[[ Information open ]]

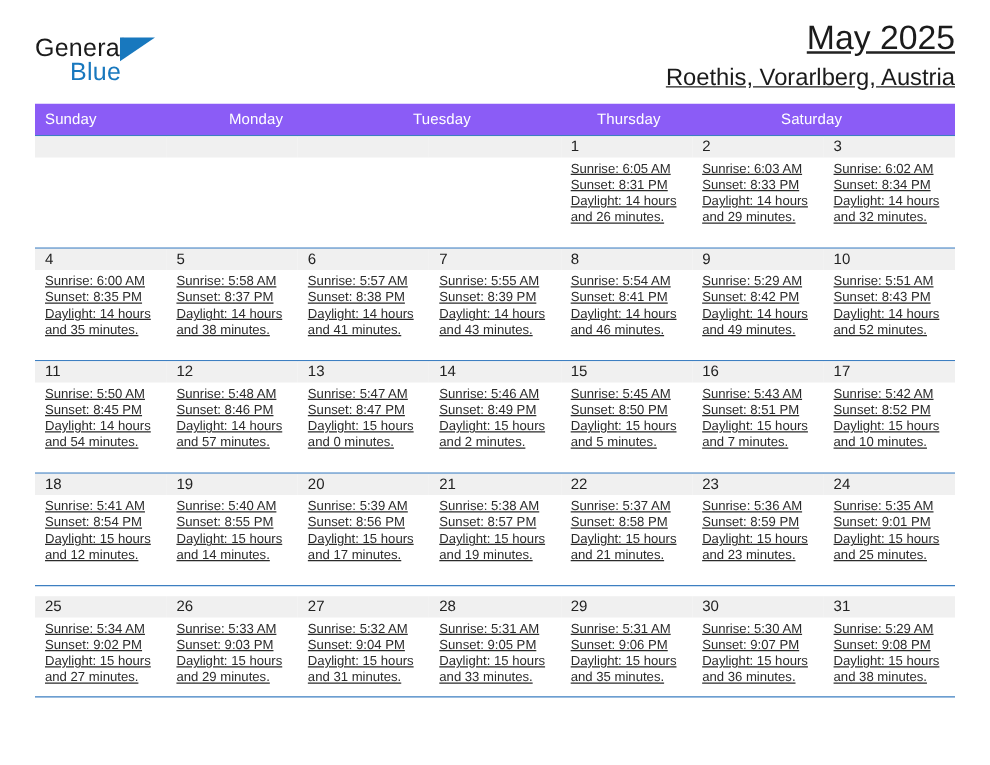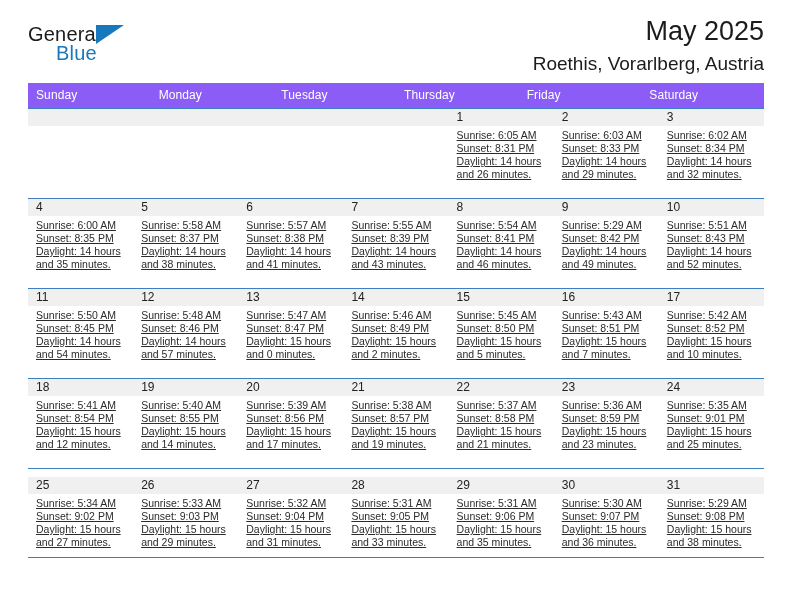--- a/index.html
+++ b/index.html
@@ -25,11 +25,12 @@
   
   .header {
     display: flex;
-    align-items: center;
+    align-items: flex-end;
     justify-content: space-between;
     height: 74px;
     padding-top: 18px;
     box-sizing: border-box;
+    text-decoration: underline;
   }
   .brand {
     position: relative;

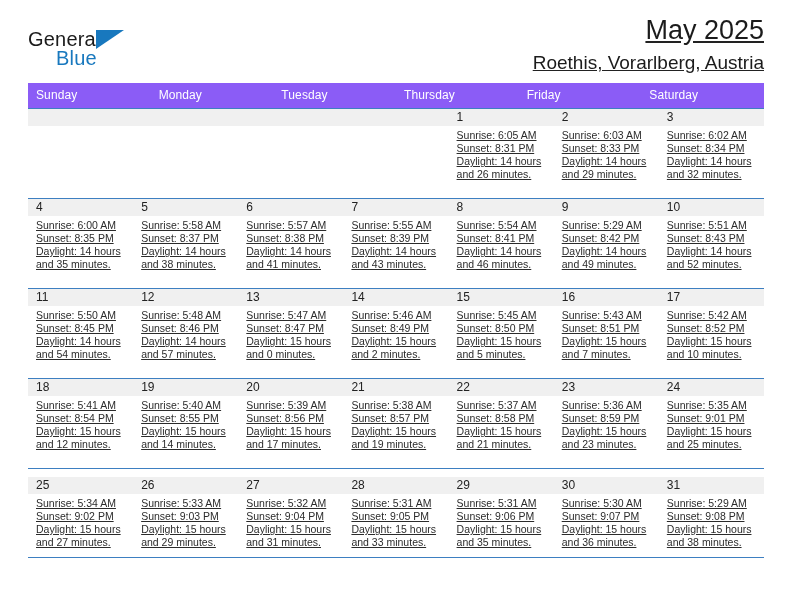--- a/index.html
+++ b/index.html
@@ -163,7 +163,6 @@
       <div class="weekday">Monday</div>
       <div class="weekday">Tuesday</div>
       <div class="weekday">Thursday</div>
-      <div class="weekday">Friday</div>
       <div class="weekday">Saturday</div>
     </div>
 

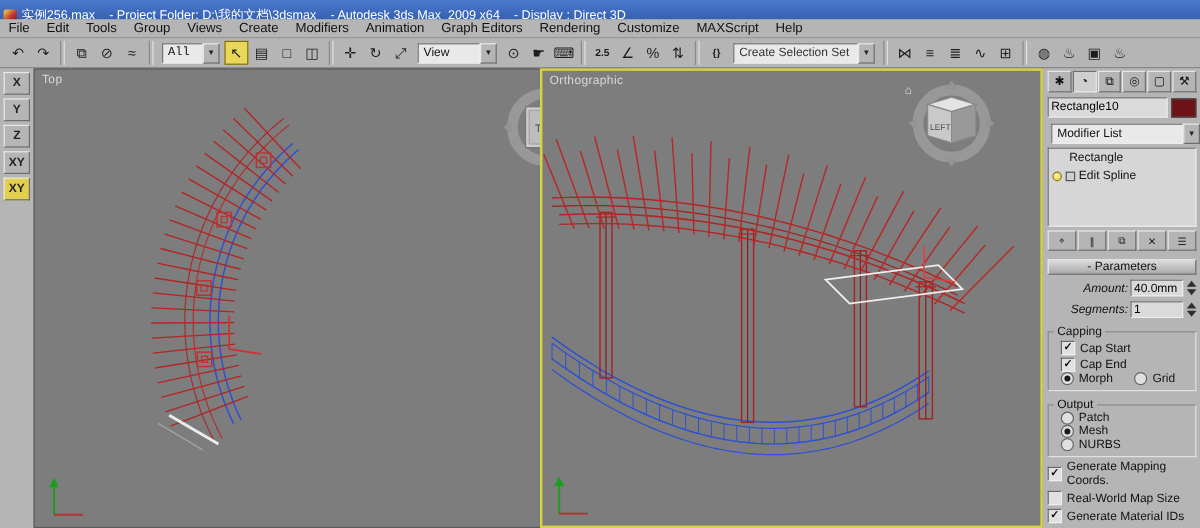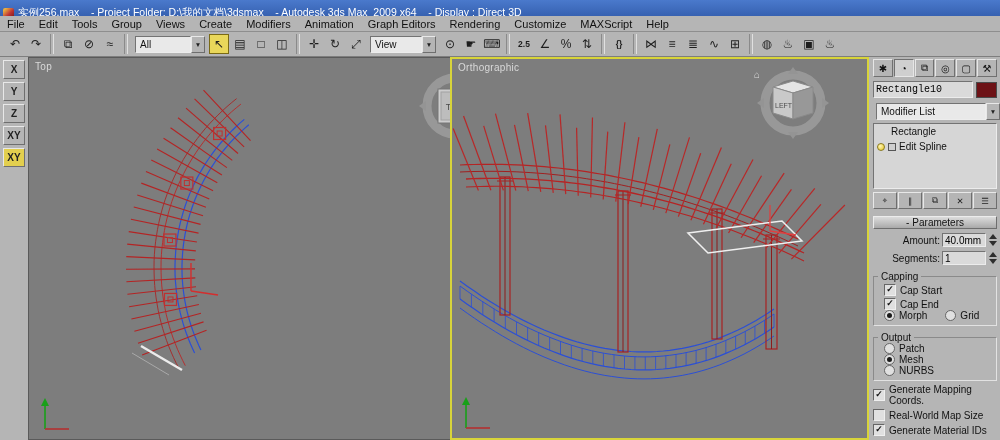--- a/index.html
+++ b/index.html
@@ -30,7 +30,7 @@
     font-size:10px;line-height:15px;padding:0 4px;color:#111;box-sizing:border-box;white-space:nowrap;overflow:hidden;}
   .carrow{width:14px;background:#b5b5b5;border:1px solid;border-color:#e8e8e8 #6e6e6e #6e6e6e #e8e8e8;
     font-size:6.5px;display:flex;align-items:center;justify-content:center;box-sizing:border-box;color:#222;}
-  .w-all{width:56px;} .w-view{width:52px;} .w-sets{width:104px;color:#333;}
+  .w-all{width:34px;font-family:Liberation Mono, monospace;} .w-view{width:52px;} .w-sets{width:104px;color:#333;}
   
   .axisbar{position:absolute;left:0;top:57px;width:28px;height:383px;background:#b5b5b5;}
   .axisbtn{width:22px;height:19px;margin:3px auto 2px auto;background:#b5b5b5;

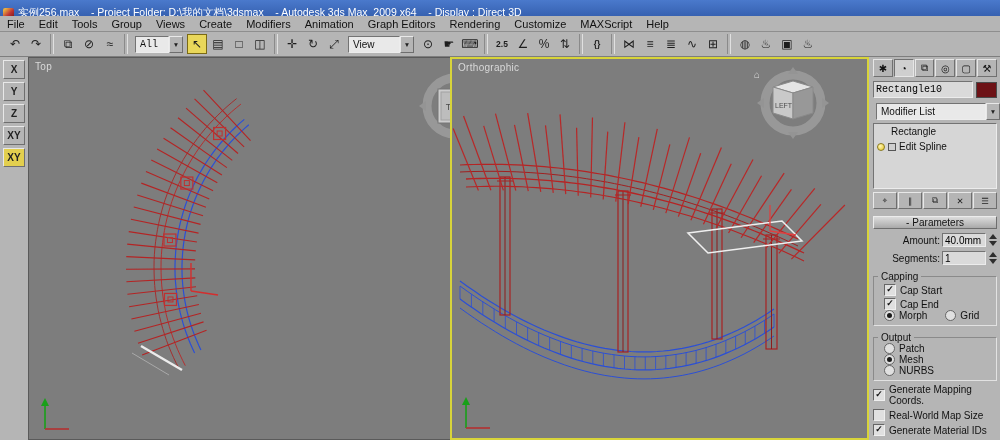--- a/index.html
+++ b/index.html
@@ -150,6 +150,10 @@
   <span class="tbtn">⇅</span>
   <span class="tsep"></span>
   <span class="tbtn small">{}</span>
+  <span class="combo">
+    <span class="cfield w-sets">Create Selection Set</span>
+    <span class="carrow">▼</span>
+  </span>
   <span class="tsep"></span>
   <span class="tbtn">⋈</span>
   <span class="tbtn">≡</span>

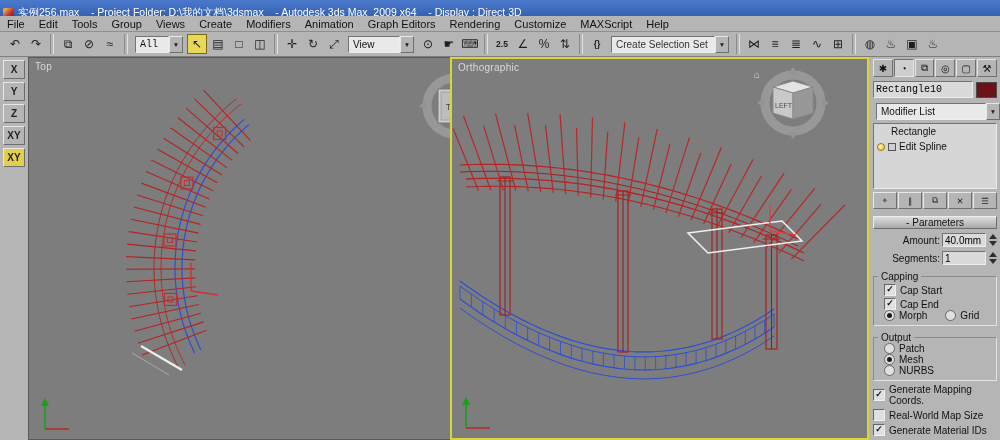--- a/index.html
+++ b/index.html
@@ -53,7 +53,7 @@
   .cptab{flex:1;display:flex;align-items:center;justify-content:center;font-size:10px;
     background:#b5b5b5;border:1px solid;border-color:#e6e6e6 #707070 #707070 #e6e6e6;box-sizing:border-box;}
   .cptab.active{background:#cfcfcf;border-color:#707070 #e6e6e6 #e6e6e6 #707070;}
-  .cprow{display:flex;gap:3px;margin-top:4px;align-items:center;font-family:Liberation Mono, monospace;}
+  .cprow{display:flex;gap:3px;margin-top:4px;align-items:center;}
   .namefield{flex:1;min-width:0;height:15px;background:#dadada;border:1px solid;
     border-color:#737373 #ececec #ececec #737373;font-size:10px;padding:0 2px;font-family:inherit;}
   .swatch{width:19px;height:14px;background:#6d1216;border:1px solid #4a4a4a;flex:0 0 auto;}

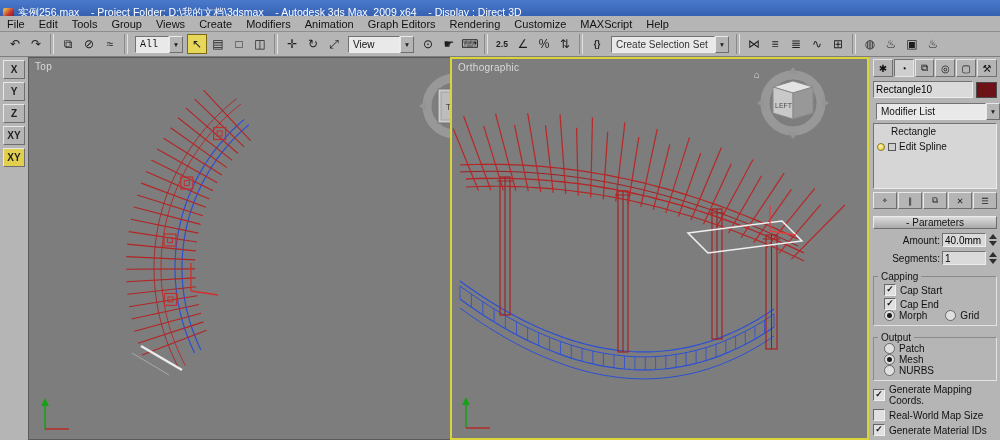--- a/index.html
+++ b/index.html
@@ -73,7 +73,7 @@
     border:1px solid;border-color:#ececec #6e6e6e #6e6e6e #ececec;display:flex;align-items:center;
     justify-content:center;gap:3px;font-size:10px;box-sizing:border-box;}
   .paramrow{display:flex;align-items:center;justify-content:flex-end;margin-top:4px;gap:2px;}
-  .paramrow label{font-size:10px;}
+  .paramrow label{font-size:10px;font-style:italic;}
   .spinfield{width:44px;height:14px;background:#dadada;border:1px solid;
     border-color:#737373 #ececec #ececec #737373;font-size:10px;padding:0 2px;box-sizing:border-box;font-family:inherit;}
   .spin{display:flex;flex-direction:column;gap:2px;width:9px;align-items:center;}

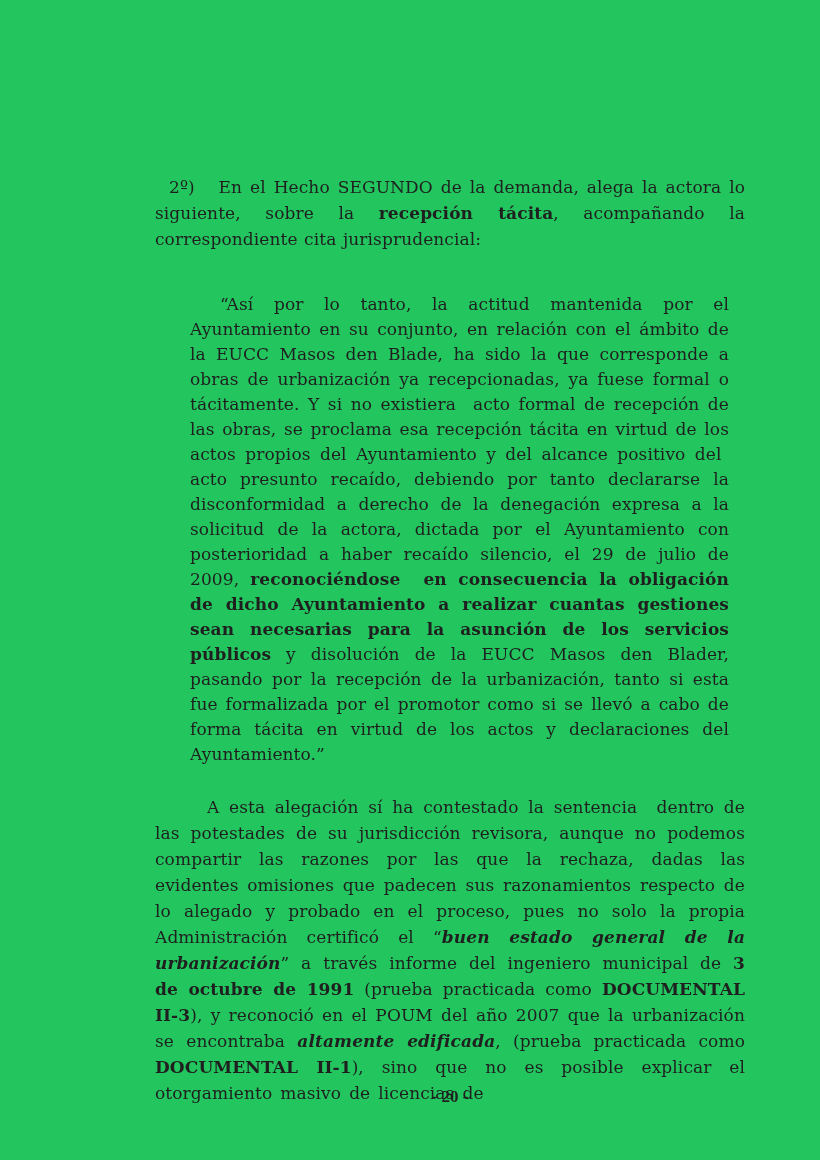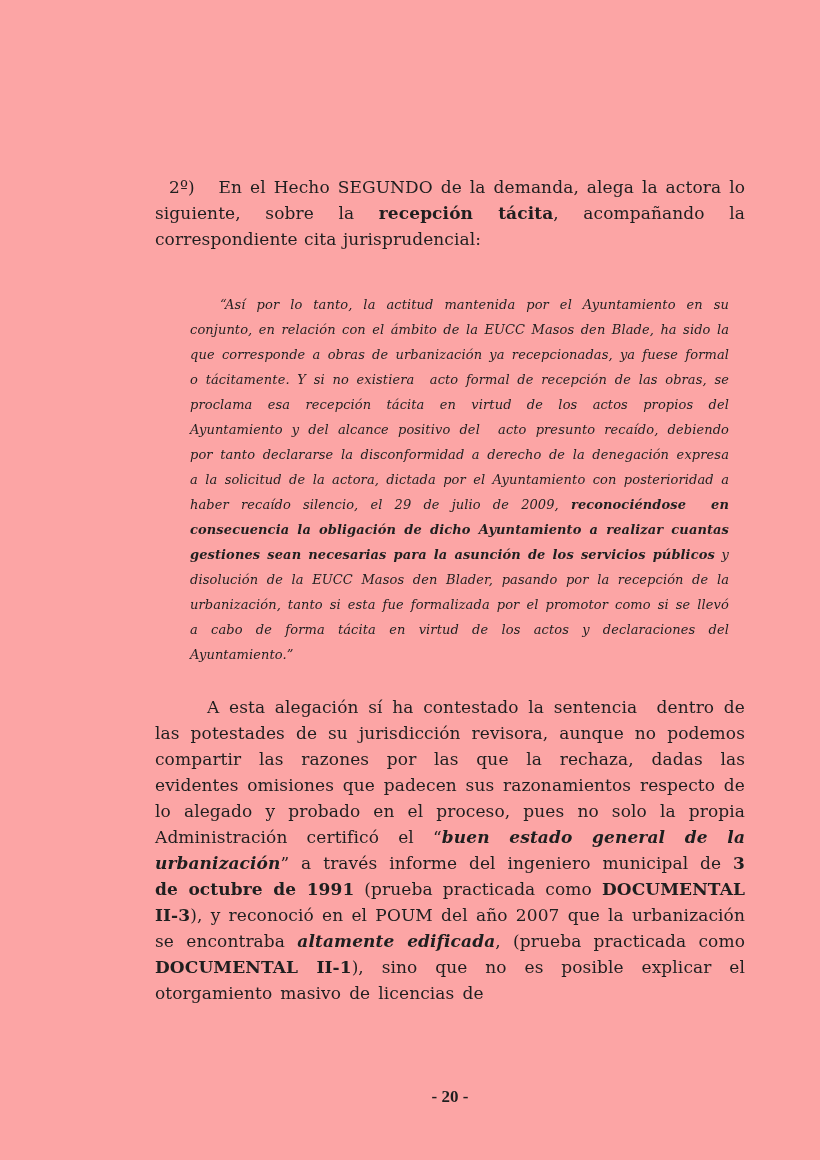--- a/index.html
+++ b/index.html
@@ -11,7 +11,7 @@
     position: relative;
     width: 820px;
     height: 1160px;
-    background: #fca5a5;
+    background: #22c55e;
     color: #1f1f1f;
     font-family: "DejaVu Serif", serif;
     overflow: hidden;

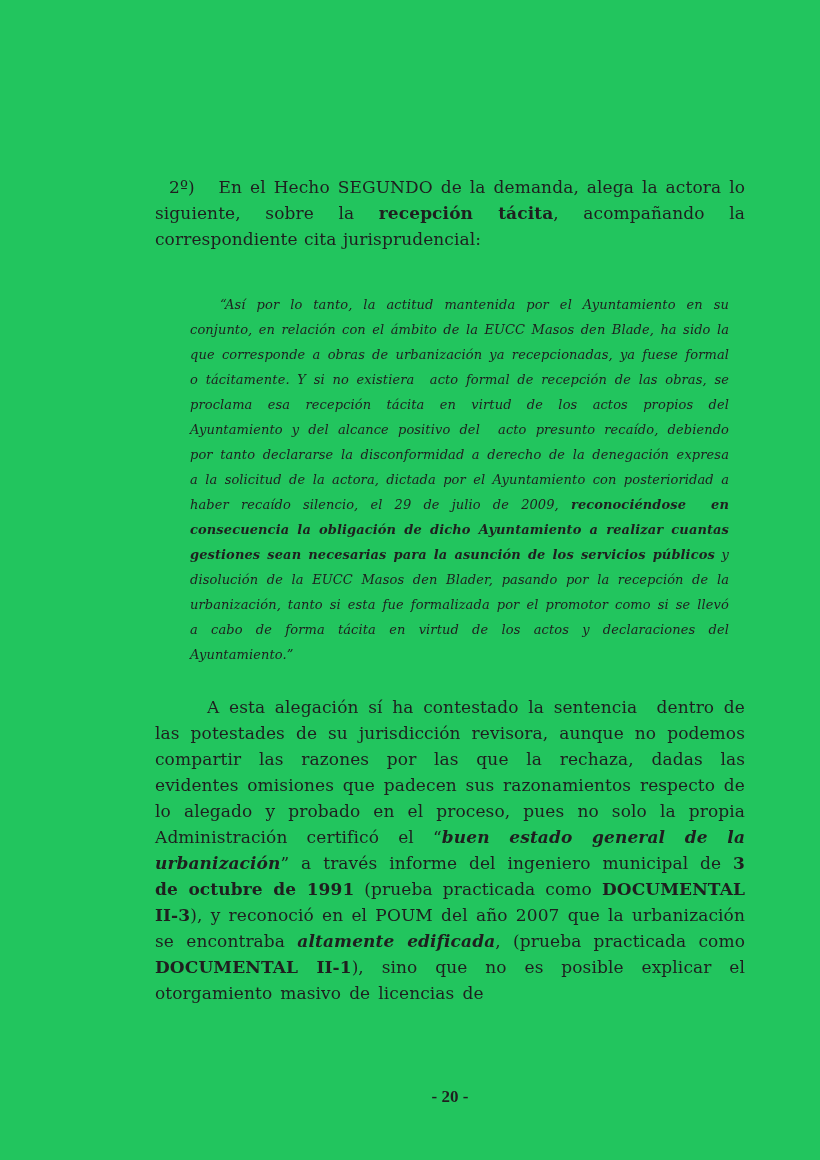--- a/index.html
+++ b/index.html
@@ -35,10 +35,9 @@
   }
   .quote {
     margin: 40px 16px 27px 35px;
-    font-size: 13px;
+    font-size: 17px;
     line-height: 25px;
     text-align: justify;
-    font-style: italic;
     text-indent: 30px;
     letter-spacing: 0.1px;
     word-spacing: 2px;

[[ Information closed ]]

### Activity
Go through the records line by line, and copy each line that holds the string "carrow".

### Exercise output
   .carrow{width:14px;background:#b5b5b5;border:1px solid;border-color:#e8e8e8 #6e6e6e #6e6e6e #e8e8e8;
+    <span class="carrow">▼</span>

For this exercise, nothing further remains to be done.